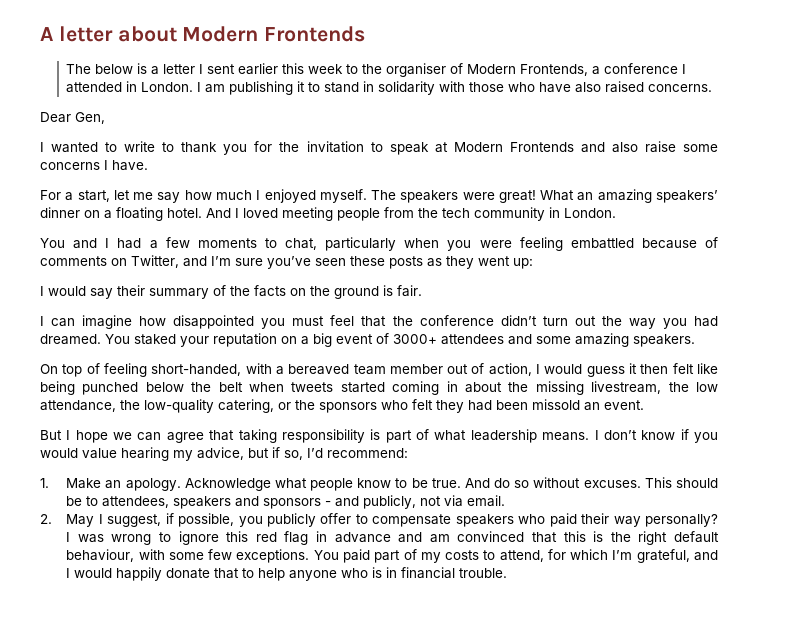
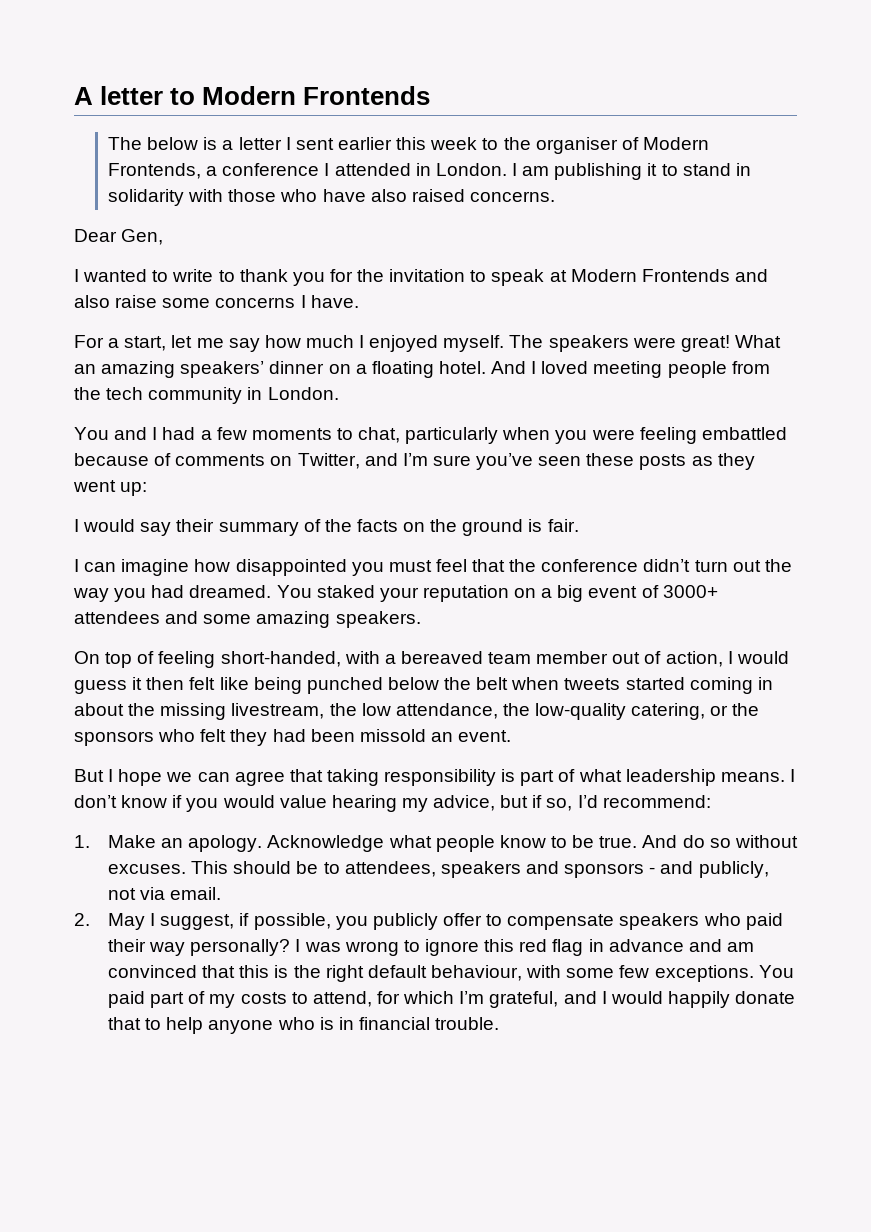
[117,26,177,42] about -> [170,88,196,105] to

---

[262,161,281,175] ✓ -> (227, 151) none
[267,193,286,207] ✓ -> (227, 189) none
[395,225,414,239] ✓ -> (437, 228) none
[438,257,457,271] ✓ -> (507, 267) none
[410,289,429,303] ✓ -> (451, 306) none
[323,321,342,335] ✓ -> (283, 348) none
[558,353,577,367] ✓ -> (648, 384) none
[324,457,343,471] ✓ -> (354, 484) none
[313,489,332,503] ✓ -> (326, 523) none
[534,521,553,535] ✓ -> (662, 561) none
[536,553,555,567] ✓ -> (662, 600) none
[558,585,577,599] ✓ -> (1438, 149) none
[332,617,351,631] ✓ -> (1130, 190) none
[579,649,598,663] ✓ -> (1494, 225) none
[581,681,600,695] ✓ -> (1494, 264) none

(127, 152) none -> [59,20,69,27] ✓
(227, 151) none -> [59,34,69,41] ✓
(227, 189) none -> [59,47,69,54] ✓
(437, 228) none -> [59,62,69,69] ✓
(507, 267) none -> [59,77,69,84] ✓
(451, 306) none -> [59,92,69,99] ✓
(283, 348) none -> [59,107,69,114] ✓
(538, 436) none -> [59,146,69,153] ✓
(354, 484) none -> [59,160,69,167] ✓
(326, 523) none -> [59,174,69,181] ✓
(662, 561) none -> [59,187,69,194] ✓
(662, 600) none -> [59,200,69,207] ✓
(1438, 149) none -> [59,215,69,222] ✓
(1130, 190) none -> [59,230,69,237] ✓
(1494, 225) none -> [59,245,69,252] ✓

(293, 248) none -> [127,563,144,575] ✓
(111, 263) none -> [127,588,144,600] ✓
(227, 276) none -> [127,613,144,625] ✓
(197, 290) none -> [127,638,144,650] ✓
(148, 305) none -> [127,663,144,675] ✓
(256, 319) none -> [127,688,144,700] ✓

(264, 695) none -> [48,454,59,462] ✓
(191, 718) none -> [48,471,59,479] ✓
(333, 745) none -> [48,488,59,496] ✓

...

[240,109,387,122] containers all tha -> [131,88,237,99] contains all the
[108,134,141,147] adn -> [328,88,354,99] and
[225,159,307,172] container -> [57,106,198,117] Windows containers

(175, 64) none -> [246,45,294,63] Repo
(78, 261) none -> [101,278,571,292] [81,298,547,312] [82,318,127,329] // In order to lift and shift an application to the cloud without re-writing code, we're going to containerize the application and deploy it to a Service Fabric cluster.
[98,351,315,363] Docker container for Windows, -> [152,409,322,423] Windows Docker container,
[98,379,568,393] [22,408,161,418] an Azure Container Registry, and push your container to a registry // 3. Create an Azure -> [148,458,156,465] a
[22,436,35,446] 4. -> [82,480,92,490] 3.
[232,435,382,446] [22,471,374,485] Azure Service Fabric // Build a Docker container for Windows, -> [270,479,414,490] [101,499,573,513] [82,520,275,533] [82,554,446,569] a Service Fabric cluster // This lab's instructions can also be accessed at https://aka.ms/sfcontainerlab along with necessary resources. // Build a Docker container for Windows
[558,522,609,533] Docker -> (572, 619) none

* **Brief**
Which lines of the data above contain the string "Service"? Copy each of them.

* **Solution for this problem**
(78, 261) none -> [101,278,571,292] [81,298,547,312] [82,318,127,329] // In order to lift and shift an application to the cloud without re-writing code, we're going to containerize the application and deploy it to a Service Fabric cluster.
[232,435,382,446] [22,471,374,485] Azure Service Fabric // Build a Docker container for Windows, -> [270,479,414,490] [101,499,573,513] [82,520,275,533] [82,554,446,569] a Service Fabric cluster // This lab's instructions can also be accessed at https://aka.ms/sfcontainerlab along with necessary resources. // Build a Docker container for Windows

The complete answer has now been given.